DataONE:GEO reuse study
This DataONE OpenWetWare site contains informal notes for several research projects funded through DataONE. DataONE is a collaboration among many partner organizations, and is funded by the US National Science Foundation (NSF) under a Cooperative Agreement.
Analysis of data reuse of NCBI's GEO dataset
Long term Aims
To understand the extent and value of data reuse for data stored in the NCBI's GEO database.
To fill in the blanks in these sentences:
- We have collected some information using ??? on the GEO database, which is made possible because GEO citations are indexed in ????. We recorded all papers that cite the GEO data per year and the number of data sets in GEO for that year. We examined a subset of XXX of those citing papers to estimate the proportion of citations which (1) reused the original data in a significant way (rather than simply allude to its existence), and (2) did not include an author of the original work (because these authors would have access to the data in the absence of the archive). We also used this sample to record the nature of the reuse, for verification, meta-analysis or new questions.

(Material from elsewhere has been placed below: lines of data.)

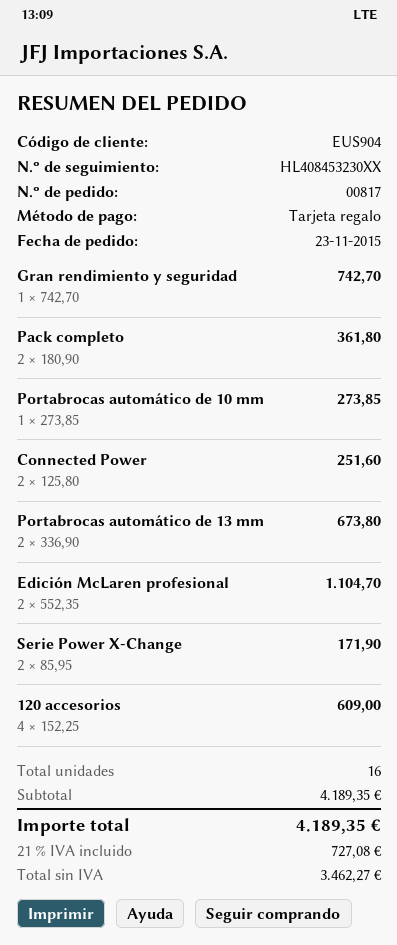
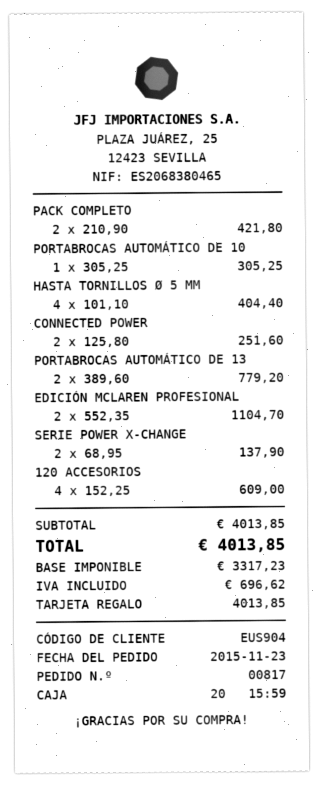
Gran rendimiento y seguridad: 1 x 742.70 = 742.70 -> none
Pack completo: 2 x 180.90 = 361.80 -> 2 x 210.90 = 421.80
Portabrocas automático de 10 mm: 1 x 273.85 = 273.85 -> 1 x 305.25 = 305.25
Portabrocas automático de 13 mm: 2 x 336.90 = 673.80 -> 2 x 389.60 = 779.20
Serie Power X-Change: 2 x 85.95 = 171.90 -> 2 x 68.95 = 137.90
HASTA TORNILLOS Ø 5 MM: none -> 4 x 101.10 = 404.40
subtotal: 4189.35 -> 4013.85
net: 3462.27 -> 3317.23
tax: 727.08 -> 696.62
total: 4189.35 -> 4013.85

- For every data set in GEO, there are XXX citations to data. Moreover, GEO is rapidly growing and there is a necessary time lag between deposition and reuse (on average XXX months after deposition), from which we can estimate that the typical paper is likely to generate YYY citations over the short term. This number should increase as more time passes and citations continue to accumulate for each paper, and it is an underestimate because not all citations to the data use standard references that can be tracked by ????. Of these citations, XXX% of them are estimated to results in novel scientific work that could not have been performed with the archive, for a total of XXX new pieces of work for each archived data set.